Problem to solve —
All entries below must be reproduced without a single change.

Provided entries —
------------------------------------------------
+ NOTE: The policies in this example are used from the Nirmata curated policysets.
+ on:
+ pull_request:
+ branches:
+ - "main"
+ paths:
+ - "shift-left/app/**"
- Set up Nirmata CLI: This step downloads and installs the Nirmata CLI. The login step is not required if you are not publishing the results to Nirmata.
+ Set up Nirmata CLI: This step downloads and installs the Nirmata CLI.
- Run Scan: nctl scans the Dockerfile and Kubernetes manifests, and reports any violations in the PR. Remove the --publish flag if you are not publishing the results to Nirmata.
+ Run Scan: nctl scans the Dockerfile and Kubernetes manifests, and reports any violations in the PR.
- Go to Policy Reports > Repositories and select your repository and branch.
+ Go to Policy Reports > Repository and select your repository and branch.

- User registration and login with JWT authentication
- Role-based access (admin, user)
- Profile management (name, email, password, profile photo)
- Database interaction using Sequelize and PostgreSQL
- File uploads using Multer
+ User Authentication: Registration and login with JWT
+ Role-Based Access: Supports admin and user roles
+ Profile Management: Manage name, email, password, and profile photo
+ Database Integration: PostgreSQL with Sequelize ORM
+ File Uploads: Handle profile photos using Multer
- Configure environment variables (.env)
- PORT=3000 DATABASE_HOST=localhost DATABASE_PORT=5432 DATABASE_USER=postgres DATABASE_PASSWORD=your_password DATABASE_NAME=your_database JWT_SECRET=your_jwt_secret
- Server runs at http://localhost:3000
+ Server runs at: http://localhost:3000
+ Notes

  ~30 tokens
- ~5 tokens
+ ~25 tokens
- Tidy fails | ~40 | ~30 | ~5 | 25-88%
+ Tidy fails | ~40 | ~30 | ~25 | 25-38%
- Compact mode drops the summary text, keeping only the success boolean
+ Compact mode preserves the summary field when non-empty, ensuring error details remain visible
------------------------------------------------
Response to this task —
+ NOTE: The policies in this example are used from the Nirmata curated policysets.
+ on:
+ pull_request:
+ branches:
+ - "main"
+ paths:
+ - "shift-left/app/**"
- Set up Nirmata CLI: This step downloads and installs the Nirmata CLI. The login step is not required if you are not publishing the results to Nirmata.
+ Set up Nirmata CLI: This step downloads and installs the Nirmata CLI.
- Run Scan: nctl scans the Dockerfile and Kubernetes manifests, and reports any violations in the PR. Remove the --publish flag if you are not publishing the results to Nirmata.
+ Run Scan: nctl scans the Dockerfile and Kubernetes manifests, and reports any violations in the PR.
- Go to Policy Reports > Repositories and select your repository and branch.
+ Go to Policy Reports > Repository and select your repository and branch.

- User registration and login with JWT authentication
- Role-based access (admin, user)
- Profile management (name, email, password, profile photo)
- Database interaction using Sequelize and PostgreSQL
- File uploads using Multer
+ User Authentication: Registration and login with JWT
+ Role-Based Access: Supports admin and user roles
+ Profile Management: Manage name, email, password, and profile photo
+ Database Integration: PostgreSQL with Sequelize ORM
+ File Uploads: Handle profile photos using Multer
- Configure environment variables (.env)
- PORT=3000 DATABASE_HOST=localhost DATABASE_PORT=5432 DATABASE_USER=postgres DATABASE_PASSWORD=your_password DATABASE_NAME=your_database JWT_SECRET=your_jwt_secret
- Server runs at http://localhost:3000
+ Server runs at: http://localhost:3000
+ Notes

  ~30 tokens
- ~5 tokens
+ ~25 tokens
- Tidy fails | ~40 | ~30 | ~5 | 25-88%
+ Tidy fails | ~40 | ~30 | ~25 | 25-38%
- Compact mode drops the summary text, keeping only the success boolean
+ Compact mode preserves the summary field when non-empty, ensuring error details remain visible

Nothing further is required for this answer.